§ **TASK INSTRUCTIONS**: If a line in the records below contains the word "updated", copy it.

Image comparison data:
* * * * * * *

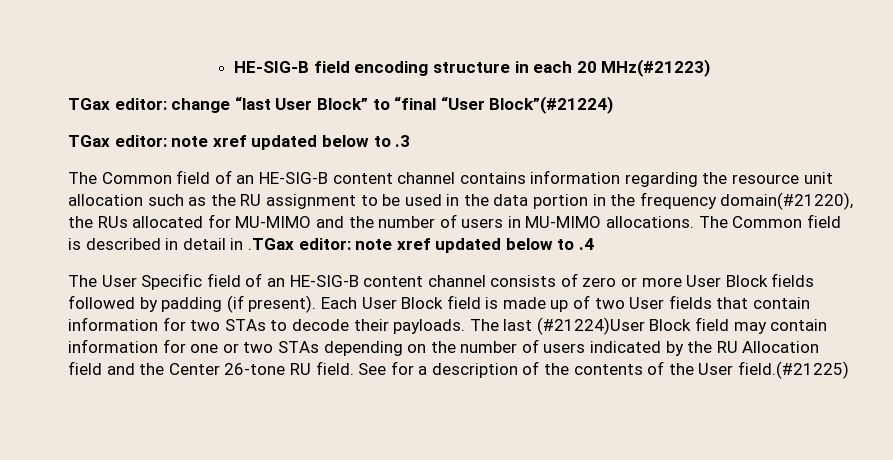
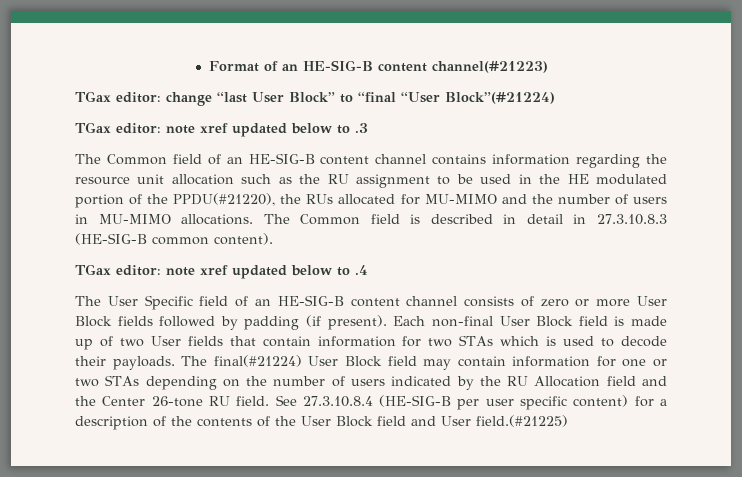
- HE-SIG-B field encoding structure in each 20 MHz(#21223)
+ Format of an HE-SIG-B content channel(#21223)
- The Common field of an HE-SIG-B content channel contains information regarding the resource unit allocation such as the RU assignment to be used in the data portion in the frequency domain(#21220), the RUs allocated for MU-MIMO and the number of users in MU-MIMO allocations.
+ The Common field of an HE-SIG-B content channel contains information regarding the resource unit allocation such as the RU assignment to be used in the HE modulated portion of the PPDU(#21220), the RUs allocated for MU-MIMO and the number of users in MU-MIMO allocations.
- The Common field is described in detail in .TGax editor: note xref updated below to .4
+ The Common field is described in detail in 27.3.10.8.3 (HE-SIG-B common content).
+ TGax editor: note xref updated below to .4
- Each User Block field is made up of two User fields that contain information for two STAs to decode their payloads.
+ Each non-final User Block field is made up of two User fields that contain information for two STAs which is used to decode their payloads.
- The last (#21224)User Block field may contain information for one or two STAs depending on the number of users indicated by the RU Allocation field and the Center 26-tone RU field.
+ The final(#21224) User Block field may contain information for one or two STAs depending on the number of users indicated by the RU Allocation field and the Center 26-tone RU field.
- See for a description of the contents of the User field.(#21225)
+ See 27.3.10.8.4 (HE-SIG-B per user specific content) for a description of the contents of the User Block field and User field.(#21225)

* * * * * * *

§ **OUTPUT**:
- The Common field is described in detail in .TGax editor: note xref updated below to .4
+ TGax editor: note xref updated below to .4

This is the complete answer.